TUZLA, Bosnia-Herzegovina- For now, the two men are just watching- the lady who comes out to feed her chickens every day, the man who yells at his cows, the schoolchildren who fight in the clearing. From atop their sandbagged bunker high atop the coal-fired heating plant, the men, stripped of the cumbersome gear other soldiers carry, study the quaint hillside before them, memorizing every detail. They are U.S. Army snipers: merciless recorders of detail and relentless noticers of change. For now, their weapons- a thick barreled, bolt-action M-24 sniper rifle and a harpoon-like .50-caliber single-shot- lean idle in the corner. It is with their eyes and their minds that Spc.Damian Mackie, 25, and Sgt Andrew Measels, 26 are preparing for their work. So that at the slightest deviation in routine, the merest hint that might signal approaching menace, they are ready and reaching for the corner.
To this savage conflict that frequently was ruled- and still is threatened- by the terror of the sniper, Mackie of Seattle and Measels of Springfield, VA., bring a cold-blooded professionalism.
Members of the elite, eagle-eyed "recon platoon," 3rd Airborne Battalion of the 325th Infantry Regiment, their job is to plant fear in the hearts of enemy snipers. Serious and not given to jest, they are grim equalizers: experts at what they call "target reduction." "One shot, one kill," they and their comrades repeat like a mantra, gathered around the little stove in their tent on the U.S. air base near here. One shot, one kill. Early last week, assembled in their tent and perched atop the coal tower as darkness fell, these restless soldiers sought to explain what they do, and what makes them tick.
There are 18 men in the platoon, 11 of whom are trained snipers. They work in two-person teams- one spotter, one shooter- at three elevated locations around the airfield outside this town, which has become the main U.S. base in Bosnia. Their job is to protect the base and also to provide a deterrent to anyone who might ponder a pot shot. So rash an act, they say, would invite instant and lethal retaliation. Here, they work in shifts of 24 to 48 hours, constantly varying their routine. But they have been trained for jobs that can take a week. "So 24 hours isn't really anything," said SPC Jason D. Shepherd, 24 of Hammonton, N.J.

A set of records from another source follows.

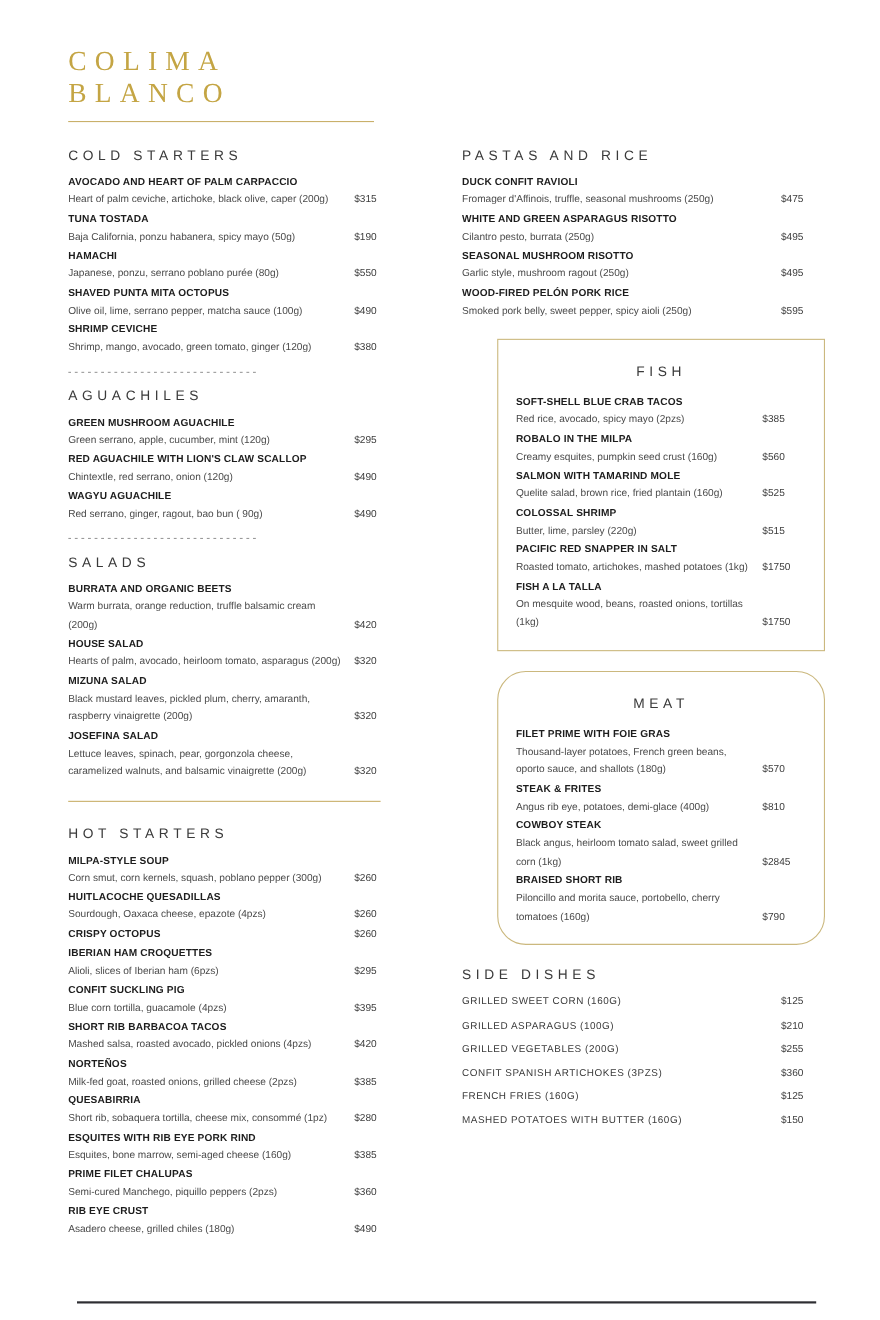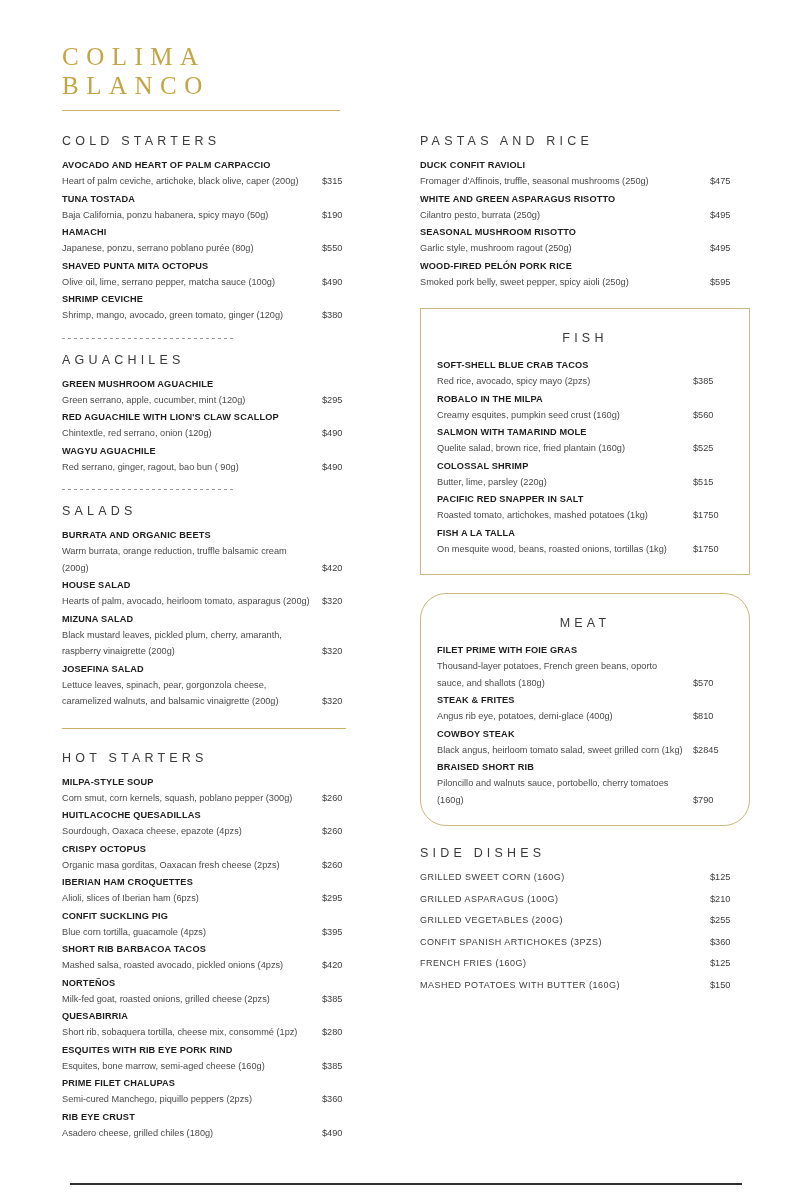--- a/index.html
+++ b/index.html
@@ -125,6 +125,7 @@
     border: 1px solid #cbb87e;
     padding: 14px 16px 16px 16px;
     margin-top: 18px;
+    margin-left: 32px;
   }
   .box-title {
     text-align: center;

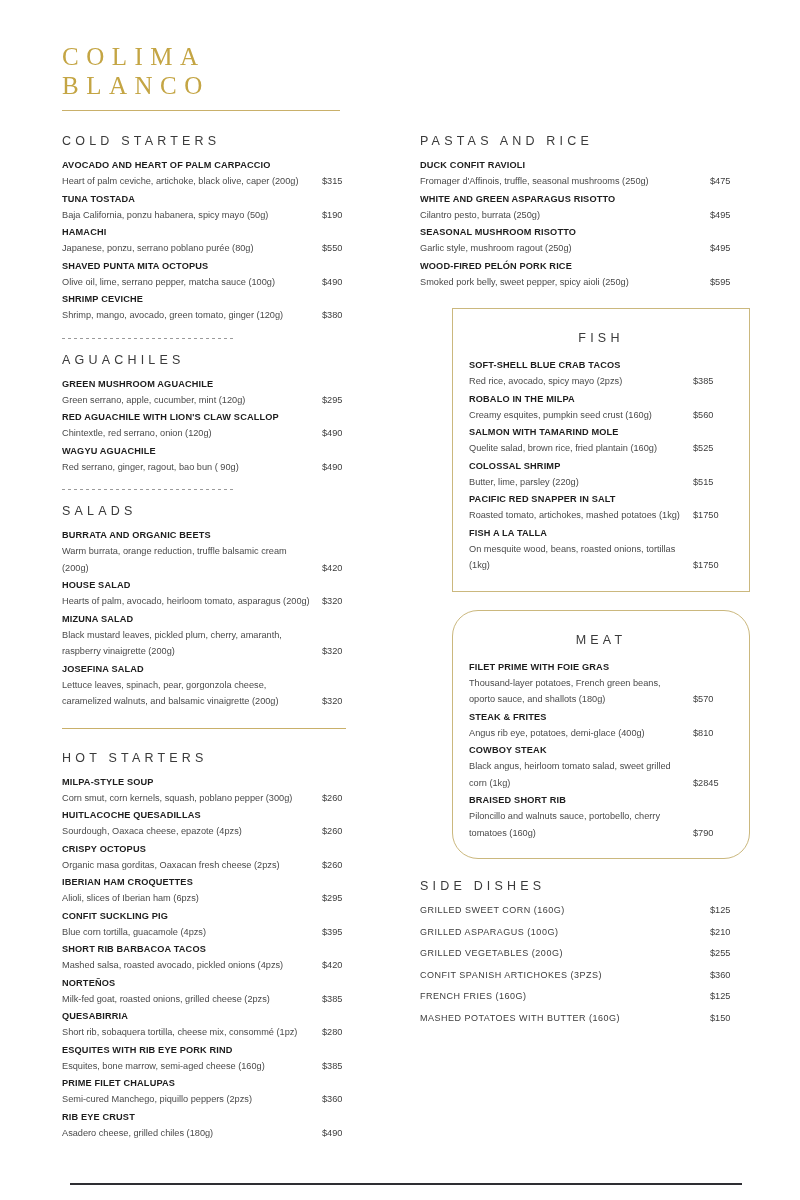--- a/index.html
+++ b/index.html
@@ -454,7 +454,7 @@
         <div class="item">
           <div class="item-body">
             <div class="item-name">BRAISED SHORT RIB</div>
-            <div class="item-desc">Piloncillo and walnuts sauce, portobello, cherry tomatoes (160g)</div>
+            <div class="item-desc">Piloncillo and morita sauce, portobello, cherry tomatoes (160g)</div>
           </div>
           <div class="item-price">$790</div>
         </div>

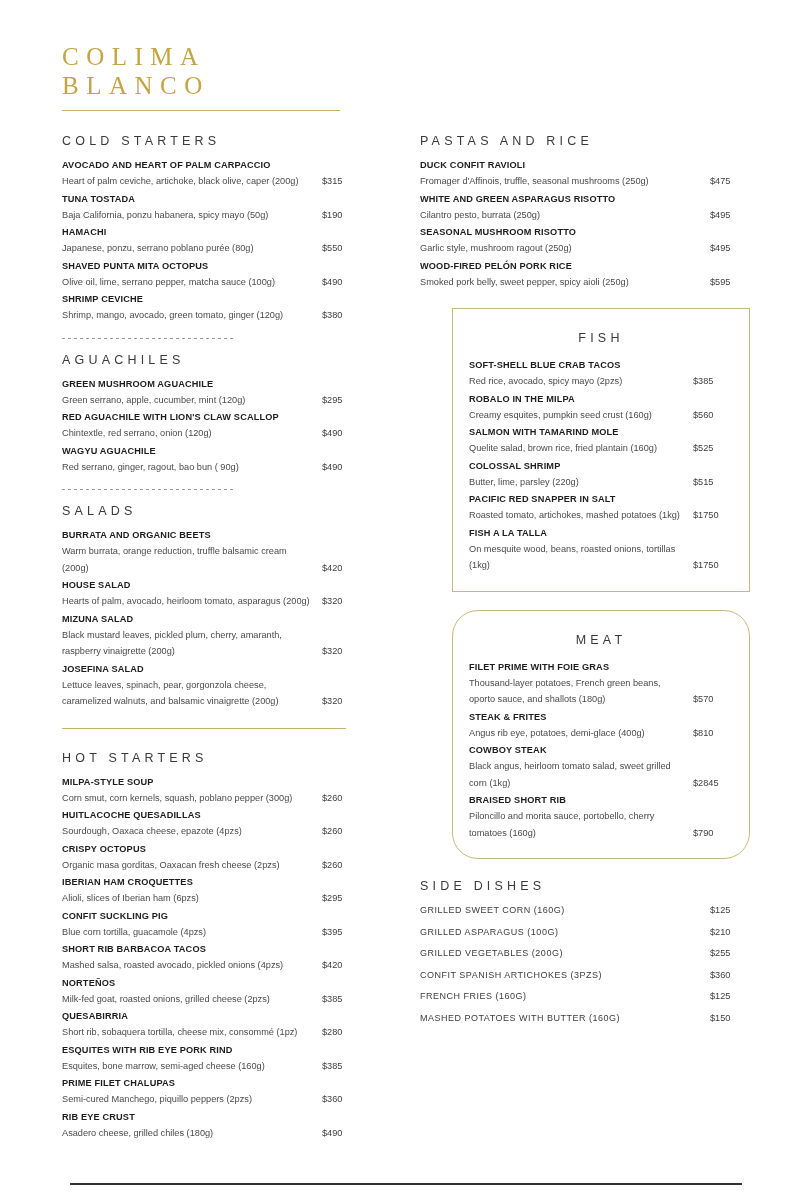--- a/index.html
+++ b/index.html
@@ -291,7 +291,6 @@
       <div class="item">
         <div class="item-body">
           <div class="item-name">CRISPY OCTOPUS</div>
-          <div class="item-desc">Organic masa gorditas, Oaxacan fresh cheese (2pzs)</div>
         </div>
         <div class="item-price">$260</div>
       </div>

They are experts at stalking, camouflage, range estimation and target detection. They all have the Army's hard-earned Ranger qualification. They must be specially selected to join the platoon. And they are older than the average line soldier. For often, said the platoon commander, Lt. Greg Beaudoin, 25, of Dalton Ga., they must "make a call" to shoot or not, in a split second with no guidance from superiors. "It's a lot of pressure on them," he said.
The snipers' chief tool is the M-24, the equivalent to a high-powered hunting rifle in the civilian world, Shepherd said a few hours after getting off duty. "I treat my weapon like it's my baby," he said. "The ideal mission in the worst-case scenario is you never want to fire more than twice from one position," he said. "You want to kill who you have to kill and leave." "The most feared soldier on the battlefield is a trained sniper," he said. "It might take him weeks to get that one shot. But when he gets it, he'll get it and it will be right on." A few hundred yards away, high atop the coal plant, Mackie and Measels, who both learned to shoot as youngsters, were on duty in OP-1 [Operations Point One], watching dusk fall on the Bosnian countryside. Measels stood in a corner of the roofed, floored bunker, watching through a shoebox-size hole cut in the fiberboard wall. A radio handset was fastened to the wall inches from his face. Nearby were a high-powered viewing scope and a laser range finder. A box of Army rations sat against the wall. The weapons leaned in the corner. Were something to crop up now, Mackie would be the shooter, and Measels the observer.
But all is very quiet, as it has been for the past few weeks they have been in Bosnia. "Generally, it's the same thing day in and day out," Measels said. "You see the lady with the chickens. In the morning she goes out, feeds the chickens." "Then there's the Muslim lady that lives down the hill. She walks down the hill, gathers water from that drainage ditch, then she walks up the hill with two pails of water."
It is a gentle routine, he said. But now that they know it, any change can be noted: if the two women cease to appear, for example, or their movements become unusual. "The locals will know," Measels said. "If something's going to happen, they're going to know before we're going to know. By watching their routine, if there is anything different, we can react to that difference." Said Mackie: "Kind of like the suspicious man next door, we're always staring at things that have always been there, just seeing if there are any changes. It's the little things that usually show up." As he spoke, darkness descended on the rural landscape framed in the snipers' window. House lights winked on as usual. Cars drove down the little lane, as usual. Mackie and Measels attached the big night vision scope to the M-24. But Measels still watched anxiously out the little window, like a man awaiting a train. The radio crackled briefly to life. But it's nothing much. The vigil went on. Darkness now filled the bunker. "OP-1." Measels radioed in reply. "Roger, out."